Scan the listing below for the word "setting" and state how many lines hold it. Write nothing but the number.

__________________________________________________

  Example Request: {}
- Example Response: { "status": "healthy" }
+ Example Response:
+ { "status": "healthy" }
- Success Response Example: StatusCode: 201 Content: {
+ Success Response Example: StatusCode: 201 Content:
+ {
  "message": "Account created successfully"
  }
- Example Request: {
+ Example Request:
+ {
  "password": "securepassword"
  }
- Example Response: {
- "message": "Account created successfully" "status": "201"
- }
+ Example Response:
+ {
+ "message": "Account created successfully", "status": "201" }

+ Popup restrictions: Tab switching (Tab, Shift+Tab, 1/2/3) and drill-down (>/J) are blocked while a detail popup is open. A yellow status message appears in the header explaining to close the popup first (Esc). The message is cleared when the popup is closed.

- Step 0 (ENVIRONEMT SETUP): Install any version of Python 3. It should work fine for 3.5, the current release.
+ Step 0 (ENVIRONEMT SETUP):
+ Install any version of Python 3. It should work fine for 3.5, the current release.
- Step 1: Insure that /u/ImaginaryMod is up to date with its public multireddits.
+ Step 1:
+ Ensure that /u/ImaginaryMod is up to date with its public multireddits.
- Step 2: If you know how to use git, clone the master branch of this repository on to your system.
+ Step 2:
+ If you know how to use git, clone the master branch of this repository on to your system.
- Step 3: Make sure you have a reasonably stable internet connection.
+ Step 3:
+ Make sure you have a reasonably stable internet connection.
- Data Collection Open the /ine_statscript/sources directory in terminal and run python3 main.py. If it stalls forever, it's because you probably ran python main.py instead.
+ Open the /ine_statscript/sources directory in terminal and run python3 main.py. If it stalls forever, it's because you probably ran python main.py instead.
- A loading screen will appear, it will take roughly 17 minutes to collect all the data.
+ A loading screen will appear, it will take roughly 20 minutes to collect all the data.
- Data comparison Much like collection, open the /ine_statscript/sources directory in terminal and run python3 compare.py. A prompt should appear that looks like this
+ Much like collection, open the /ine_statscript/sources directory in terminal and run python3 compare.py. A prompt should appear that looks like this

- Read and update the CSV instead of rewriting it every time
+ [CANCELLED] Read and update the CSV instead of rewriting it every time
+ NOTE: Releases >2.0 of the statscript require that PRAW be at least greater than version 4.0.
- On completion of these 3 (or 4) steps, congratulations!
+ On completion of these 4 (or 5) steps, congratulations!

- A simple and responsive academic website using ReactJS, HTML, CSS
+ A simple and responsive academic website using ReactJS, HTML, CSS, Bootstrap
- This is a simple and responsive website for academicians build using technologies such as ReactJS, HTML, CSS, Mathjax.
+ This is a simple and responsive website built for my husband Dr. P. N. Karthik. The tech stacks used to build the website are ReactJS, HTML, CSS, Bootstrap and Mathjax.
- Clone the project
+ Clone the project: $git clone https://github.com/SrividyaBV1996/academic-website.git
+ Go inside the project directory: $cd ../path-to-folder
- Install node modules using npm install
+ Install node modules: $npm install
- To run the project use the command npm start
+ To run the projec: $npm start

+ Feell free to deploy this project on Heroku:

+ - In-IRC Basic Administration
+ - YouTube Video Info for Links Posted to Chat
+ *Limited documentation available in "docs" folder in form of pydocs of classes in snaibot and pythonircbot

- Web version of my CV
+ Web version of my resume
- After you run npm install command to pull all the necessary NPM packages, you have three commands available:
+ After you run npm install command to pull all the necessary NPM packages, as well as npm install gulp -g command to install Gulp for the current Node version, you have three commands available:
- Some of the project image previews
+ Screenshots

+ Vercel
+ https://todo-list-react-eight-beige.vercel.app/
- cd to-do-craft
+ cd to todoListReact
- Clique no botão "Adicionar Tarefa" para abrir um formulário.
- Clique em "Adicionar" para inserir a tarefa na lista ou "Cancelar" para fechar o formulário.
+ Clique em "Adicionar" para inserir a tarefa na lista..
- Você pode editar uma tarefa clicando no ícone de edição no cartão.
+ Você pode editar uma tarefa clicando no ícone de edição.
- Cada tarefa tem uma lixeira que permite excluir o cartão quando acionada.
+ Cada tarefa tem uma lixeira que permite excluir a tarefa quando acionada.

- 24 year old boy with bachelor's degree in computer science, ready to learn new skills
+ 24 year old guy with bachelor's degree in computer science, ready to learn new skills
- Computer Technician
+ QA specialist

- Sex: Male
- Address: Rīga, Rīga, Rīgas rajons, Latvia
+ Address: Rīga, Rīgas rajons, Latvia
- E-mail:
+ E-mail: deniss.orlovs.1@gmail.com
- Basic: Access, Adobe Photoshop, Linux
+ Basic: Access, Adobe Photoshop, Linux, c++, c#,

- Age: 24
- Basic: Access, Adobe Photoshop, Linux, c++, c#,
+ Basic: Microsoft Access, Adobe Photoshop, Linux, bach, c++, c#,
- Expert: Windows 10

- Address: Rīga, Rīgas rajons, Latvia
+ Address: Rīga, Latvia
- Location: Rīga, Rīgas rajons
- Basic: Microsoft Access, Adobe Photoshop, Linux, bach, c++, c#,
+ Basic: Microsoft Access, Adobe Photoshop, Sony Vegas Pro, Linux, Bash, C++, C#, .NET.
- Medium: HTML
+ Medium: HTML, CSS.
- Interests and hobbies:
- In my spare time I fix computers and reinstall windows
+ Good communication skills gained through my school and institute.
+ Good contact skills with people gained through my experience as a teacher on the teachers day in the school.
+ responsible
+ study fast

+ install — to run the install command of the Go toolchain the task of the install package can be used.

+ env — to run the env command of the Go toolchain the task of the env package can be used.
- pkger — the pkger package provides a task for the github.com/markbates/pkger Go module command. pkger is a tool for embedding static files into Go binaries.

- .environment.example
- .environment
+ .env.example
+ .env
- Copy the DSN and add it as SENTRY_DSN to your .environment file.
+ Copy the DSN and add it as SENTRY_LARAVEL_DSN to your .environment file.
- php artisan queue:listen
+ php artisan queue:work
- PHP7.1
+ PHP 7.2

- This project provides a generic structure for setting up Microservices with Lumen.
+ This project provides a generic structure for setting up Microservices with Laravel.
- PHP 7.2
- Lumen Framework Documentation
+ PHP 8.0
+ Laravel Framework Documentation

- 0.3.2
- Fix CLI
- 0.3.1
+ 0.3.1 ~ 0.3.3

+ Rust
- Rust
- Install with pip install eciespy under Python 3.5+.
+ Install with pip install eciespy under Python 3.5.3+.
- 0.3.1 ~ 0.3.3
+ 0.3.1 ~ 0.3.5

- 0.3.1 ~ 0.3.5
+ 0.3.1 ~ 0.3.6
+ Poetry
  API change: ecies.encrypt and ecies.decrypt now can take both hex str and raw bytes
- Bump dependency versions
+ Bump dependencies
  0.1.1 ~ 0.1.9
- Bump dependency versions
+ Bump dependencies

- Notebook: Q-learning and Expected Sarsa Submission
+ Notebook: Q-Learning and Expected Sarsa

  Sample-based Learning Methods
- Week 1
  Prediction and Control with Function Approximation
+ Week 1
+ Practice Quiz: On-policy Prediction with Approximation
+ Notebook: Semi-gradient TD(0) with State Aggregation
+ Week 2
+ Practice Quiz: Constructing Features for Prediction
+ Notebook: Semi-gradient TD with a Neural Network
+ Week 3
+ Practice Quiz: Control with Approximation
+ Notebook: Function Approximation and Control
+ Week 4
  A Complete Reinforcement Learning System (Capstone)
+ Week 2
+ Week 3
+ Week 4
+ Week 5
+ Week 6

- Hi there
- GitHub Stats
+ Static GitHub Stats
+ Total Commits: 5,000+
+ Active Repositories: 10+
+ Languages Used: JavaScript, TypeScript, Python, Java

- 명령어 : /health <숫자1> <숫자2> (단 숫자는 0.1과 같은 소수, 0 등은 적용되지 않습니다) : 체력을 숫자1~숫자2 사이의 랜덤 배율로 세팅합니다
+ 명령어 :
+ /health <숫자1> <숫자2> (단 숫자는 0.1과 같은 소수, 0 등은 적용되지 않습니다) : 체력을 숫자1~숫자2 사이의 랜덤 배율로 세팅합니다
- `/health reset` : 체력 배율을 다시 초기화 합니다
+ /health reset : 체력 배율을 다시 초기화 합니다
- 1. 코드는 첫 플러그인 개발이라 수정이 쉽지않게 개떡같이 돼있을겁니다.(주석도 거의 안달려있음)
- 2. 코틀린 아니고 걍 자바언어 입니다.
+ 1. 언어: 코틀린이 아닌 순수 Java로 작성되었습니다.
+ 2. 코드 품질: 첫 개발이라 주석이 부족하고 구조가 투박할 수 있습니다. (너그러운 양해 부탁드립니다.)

__________________________________________________

# Output of the task
2